- About this task: Reproduce all the entries exactly and keep the pictures out.
++++ Given records
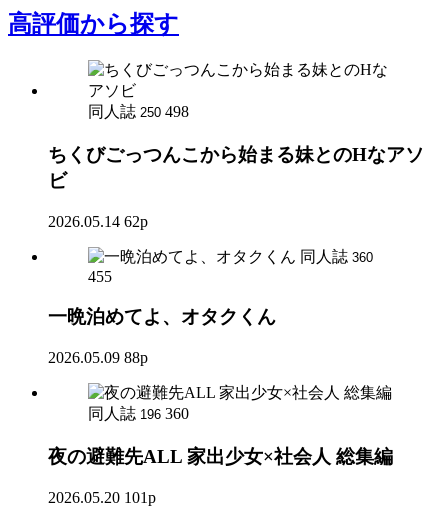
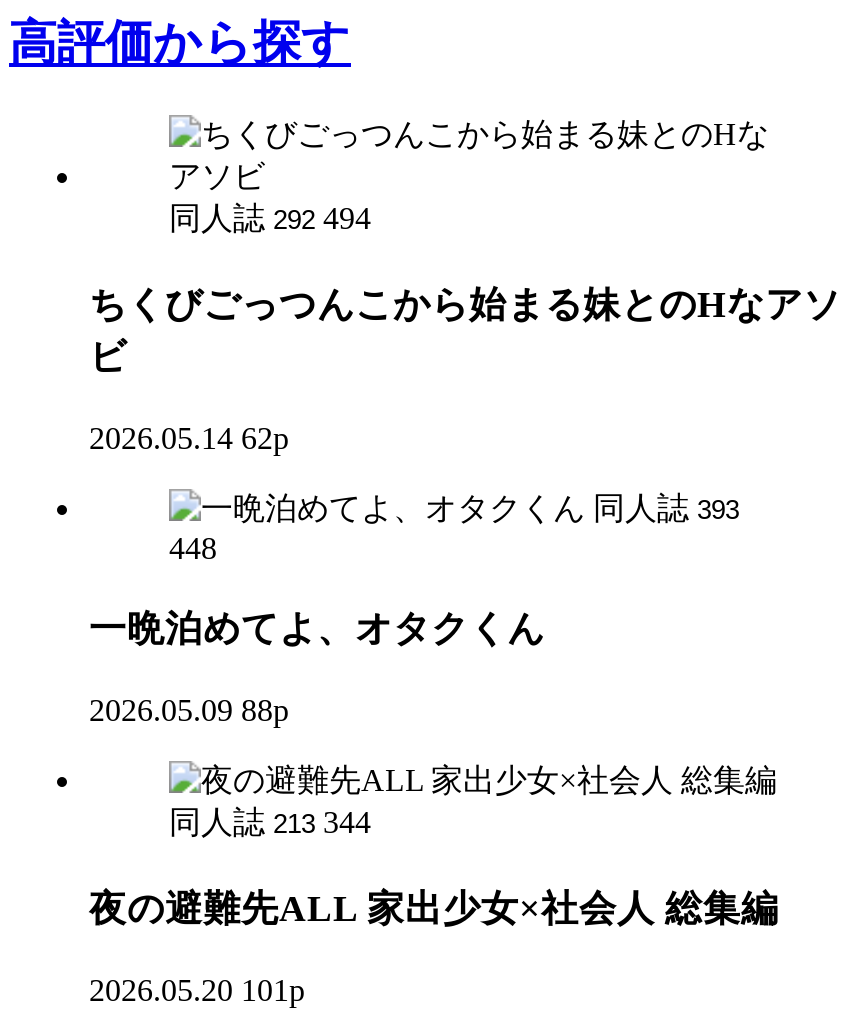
- 同人誌 250 498
+ 同人誌 292 494

- 同人誌 360
+ 同人誌 393

- 455
+ 448

- 同人誌 196 360
+ 同人誌 213 344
++++++++
- Response box:
- 同人誌 250 498
+ 同人誌 292 494

- 同人誌 360
+ 同人誌 393

- 455
+ 448

- 同人誌 196 360
+ 同人誌 213 344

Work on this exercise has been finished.